[Before-and-after page screenshots]
-- Opening Marker --

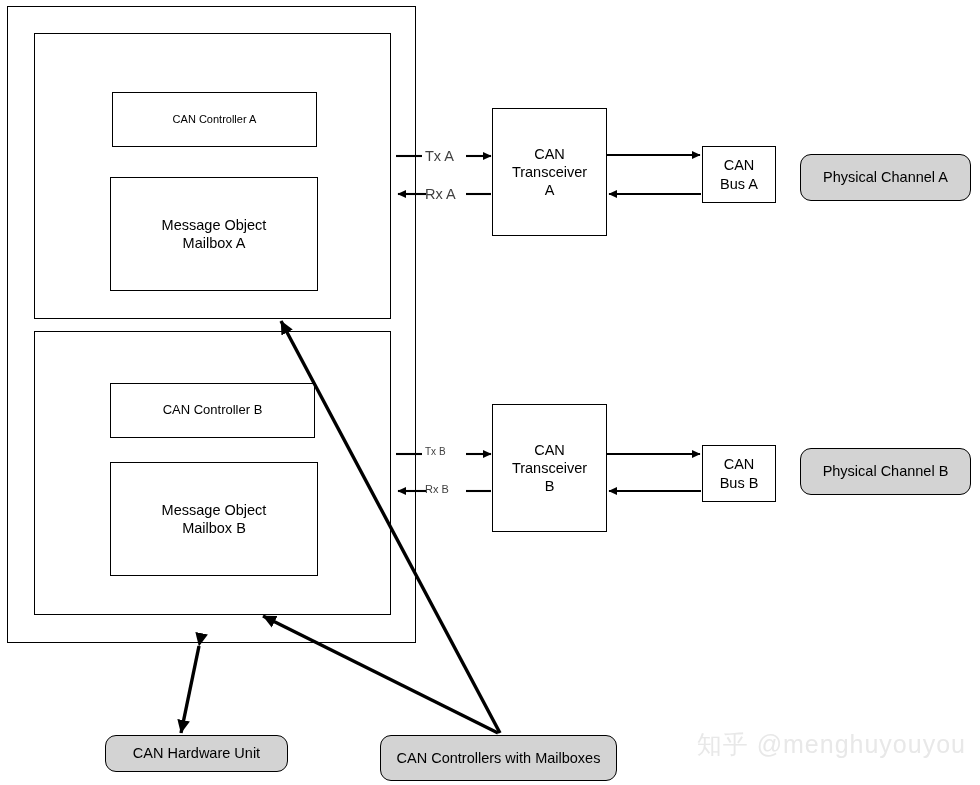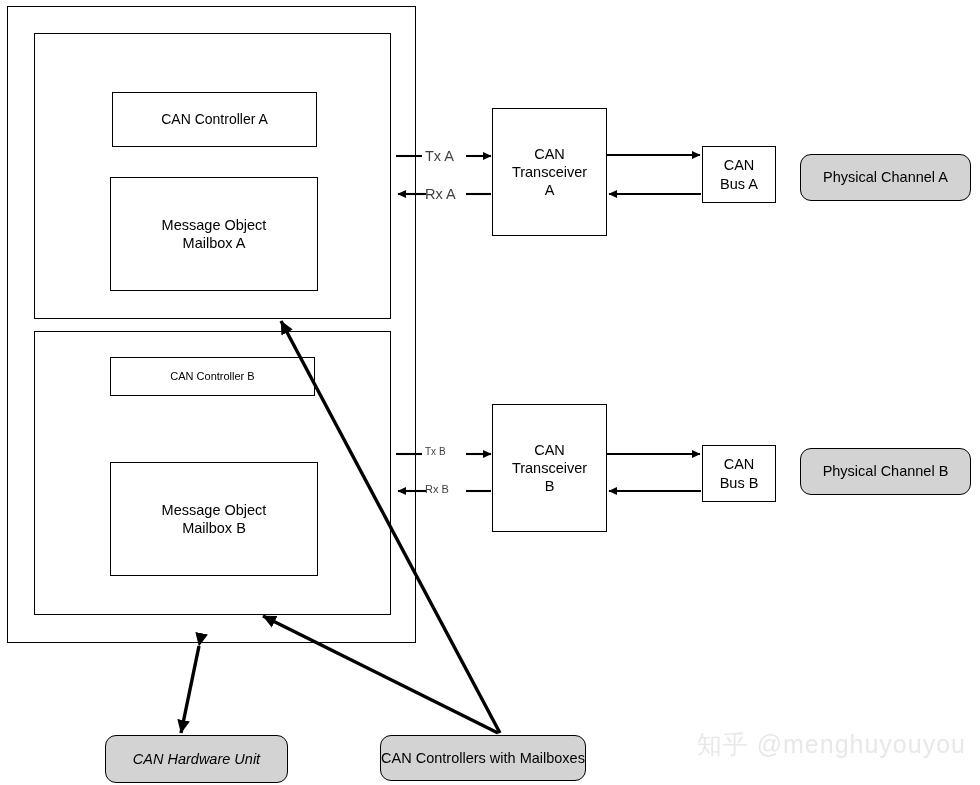--- a/index.html
+++ b/index.html
@@ -60,7 +60,7 @@
   .outer-frame  { left: 7px;   top: 6px;   width: 409px; height: 637px; }
   .panel-a      { left: 34px;  top: 33px;  width: 357px; height: 286px; }
   .panel-b      { left: 34px;  top: 331px; width: 357px; height: 284px; }
-  .ctrl-a       { left: 112px; top: 92px;  width: 205px; height: 55px;  font-size: 14px; }
+  .ctrl-a       { left: 112px; top: 92px;  width: 205px; height: 55px;  font-size: 11px; }
   .mbox-a       { left: 110px; top: 177px; width: 208px; height: 114px; font-size: 14.5px; }
   .ctrl-b       { left: 110px; top: 357px; width: 205px; height: 39px;  font-size: 11px; }
   .mbox-b       { left: 110px; top: 462px; width: 208px; height: 114px; font-size: 14.5px; }

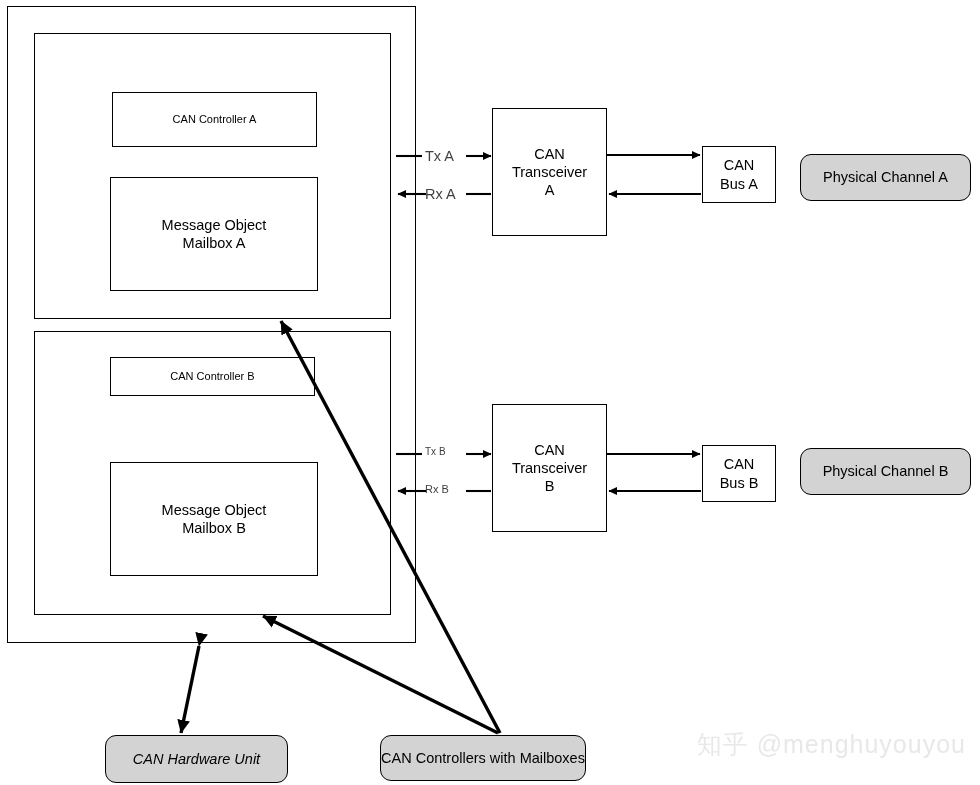--- a/index.html
+++ b/index.html
@@ -62,7 +62,7 @@
   .panel-b      { left: 34px;  top: 331px; width: 357px; height: 284px; }
   .ctrl-a       { left: 112px; top: 92px;  width: 205px; height: 55px;  font-size: 11px; }
   .mbox-a       { left: 110px; top: 177px; width: 208px; height: 114px; font-size: 14.5px; }
-  .ctrl-b       { left: 110px; top: 357px; width: 205px; height: 39px;  font-size: 11px; }
+  .ctrl-b       { left: 110px; top: 383px; width: 205px; height: 55px;  font-size: 13px; }
   .mbox-b       { left: 110px; top: 462px; width: 208px; height: 114px; font-size: 14.5px; }
   .trx-a        { left: 492px; top: 108px; width: 115px; height: 128px; font-size: 14.5px; }
   .trx-b        { left: 492px; top: 404px; width: 115px; height: 128px; font-size: 14.5px; }

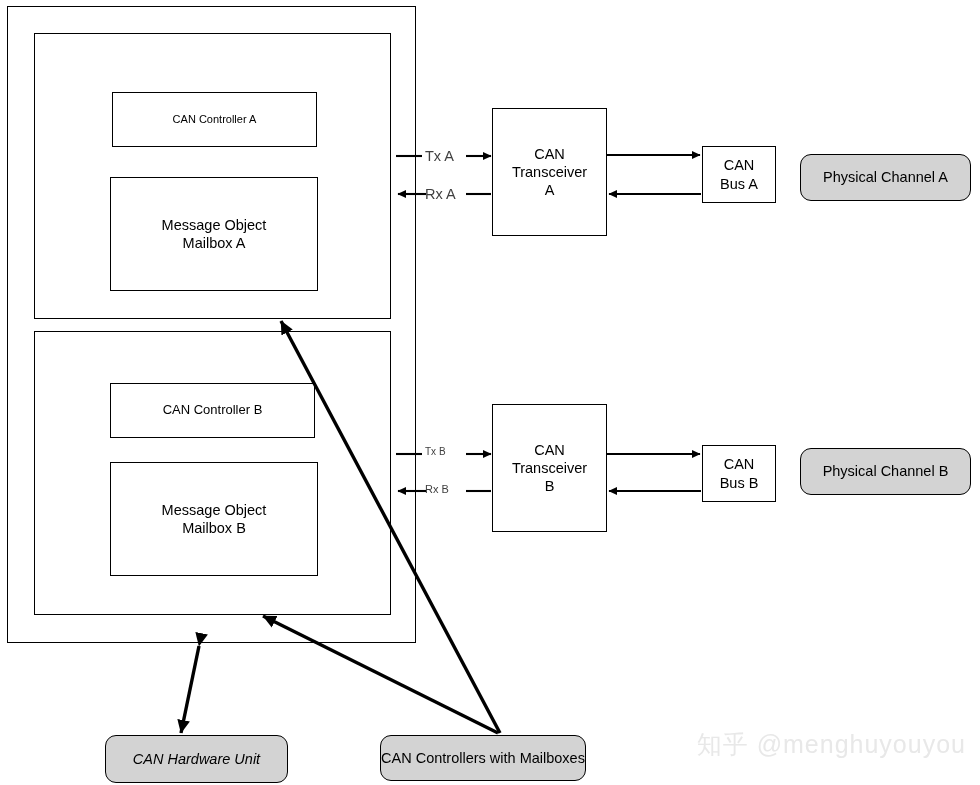--- a/index.html
+++ b/index.html
@@ -70,7 +70,7 @@
   .bus-b        { left: 702px; top: 445px; width: 74px;  height: 57px;  font-size: 14.5px; }
   .phy-a        { left: 800px; top: 154px; width: 171px; height: 47px;  font-size: 14.5px; }
   .phy-b        { left: 800px; top: 448px; width: 171px; height: 47px;  font-size: 14.5px; }
-  .hw-unit      { left: 105px; top: 735px; width: 183px; height: 48px;  font-size: 14.5px; font-style: italic; }
+  .hw-unit      { left: 105px; top: 735px; width: 183px; height: 37px;  font-size: 14.5px; }
   .ctrl-mbx     { left: 380px; top: 735px; width: 206px; height: 46px;  font-size: 14.5px; }
   .lbl-txa { left: 425px; top: 148px; font-size: 14.5px; }
   .lbl-rxa { left: 425px; top: 186px; font-size: 14.5px; }

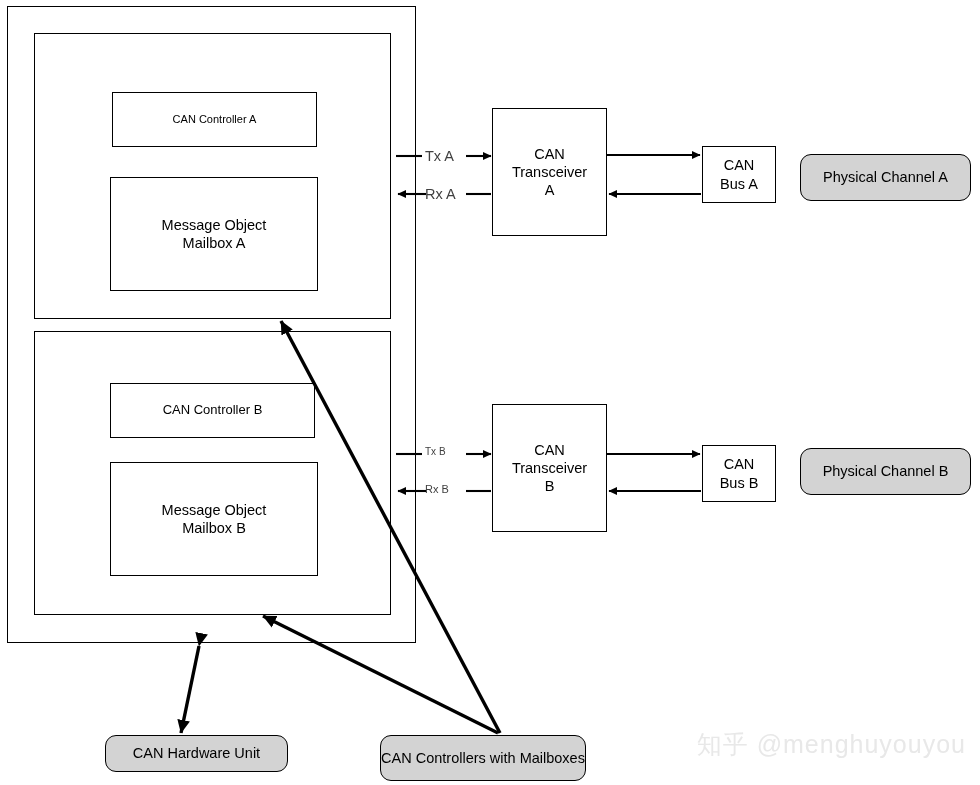--- a/index.html
+++ b/index.html
@@ -71,7 +71,7 @@
   .phy-a        { left: 800px; top: 154px; width: 171px; height: 47px;  font-size: 14.5px; }
   .phy-b        { left: 800px; top: 448px; width: 171px; height: 47px;  font-size: 14.5px; }
   .hw-unit      { left: 105px; top: 735px; width: 183px; height: 37px;  font-size: 14.5px; }
-  .ctrl-mbx     { left: 380px; top: 735px; width: 206px; height: 46px;  font-size: 14.5px; }
+  .ctrl-mbx     { left: 380px; top: 735px; width: 237px; height: 46px;  font-size: 14.5px; }
   .lbl-txa { left: 425px; top: 148px; font-size: 14.5px; }
   .lbl-rxa { left: 425px; top: 186px; font-size: 14.5px; }
   .lbl-txb { left: 425px; top: 446px; font-size: 10px; }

-- Closing Marker --

» **TO DO**: All of the data should come back exactly as written, but without pictures.

» **TASK SOLUTION**:
--- a/index.html
+++ b/index.html
@@ -60,7 +60,7 @@
   .outer-frame  { left: 7px;   top: 6px;   width: 409px; height: 637px; }
   .panel-a      { left: 34px;  top: 33px;  width: 357px; height: 286px; }
   .panel-b      { left: 34px;  top: 331px; width: 357px; height: 284px; }
-  .ctrl-a       { left: 112px; top: 92px;  width: 205px; height: 55px;  font-size: 14px; }
+  .ctrl-a       { left: 112px; top: 92px;  width: 205px; height: 55px;  font-size: 11px; }
   .mbox-a       { left: 110px; top: 177px; width: 208px; height: 114px; font-size: 14.5px; }
   .ctrl-b       { left: 110px; top: 357px; width: 205px; height: 39px;  font-size: 11px; }
   .mbox-b       { left: 110px; top: 462px; width: 208px; height: 114px; font-size: 14.5px; }

--- a/index.html
+++ b/index.html
@@ -62,7 +62,7 @@
   .panel-b      { left: 34px;  top: 331px; width: 357px; height: 284px; }
   .ctrl-a       { left: 112px; top: 92px;  width: 205px; height: 55px;  font-size: 11px; }
   .mbox-a       { left: 110px; top: 177px; width: 208px; height: 114px; font-size: 14.5px; }
-  .ctrl-b       { left: 110px; top: 357px; width: 205px; height: 39px;  font-size: 11px; }
+  .ctrl-b       { left: 110px; top: 383px; width: 205px; height: 55px;  font-size: 13px; }
   .mbox-b       { left: 110px; top: 462px; width: 208px; height: 114px; font-size: 14.5px; }
   .trx-a        { left: 492px; top: 108px; width: 115px; height: 128px; font-size: 14.5px; }
   .trx-b        { left: 492px; top: 404px; width: 115px; height: 128px; font-size: 14.5px; }

--- a/index.html
+++ b/index.html
@@ -70,7 +70,7 @@
   .bus-b        { left: 702px; top: 445px; width: 74px;  height: 57px;  font-size: 14.5px; }
   .phy-a        { left: 800px; top: 154px; width: 171px; height: 47px;  font-size: 14.5px; }
   .phy-b        { left: 800px; top: 448px; width: 171px; height: 47px;  font-size: 14.5px; }
-  .hw-unit      { left: 105px; top: 735px; width: 183px; height: 48px;  font-size: 14.5px; font-style: italic; }
+  .hw-unit      { left: 105px; top: 735px; width: 183px; height: 37px;  font-size: 14.5px; }
   .ctrl-mbx     { left: 380px; top: 735px; width: 206px; height: 46px;  font-size: 14.5px; }
   .lbl-txa { left: 425px; top: 148px; font-size: 14.5px; }
   .lbl-rxa { left: 425px; top: 186px; font-size: 14.5px; }

--- a/index.html
+++ b/index.html
@@ -71,7 +71,7 @@
   .phy-a        { left: 800px; top: 154px; width: 171px; height: 47px;  font-size: 14.5px; }
   .phy-b        { left: 800px; top: 448px; width: 171px; height: 47px;  font-size: 14.5px; }
   .hw-unit      { left: 105px; top: 735px; width: 183px; height: 37px;  font-size: 14.5px; }
-  .ctrl-mbx     { left: 380px; top: 735px; width: 206px; height: 46px;  font-size: 14.5px; }
+  .ctrl-mbx     { left: 380px; top: 735px; width: 237px; height: 46px;  font-size: 14.5px; }
   .lbl-txa { left: 425px; top: 148px; font-size: 14.5px; }
   .lbl-rxa { left: 425px; top: 186px; font-size: 14.5px; }
   .lbl-txb { left: 425px; top: 446px; font-size: 10px; }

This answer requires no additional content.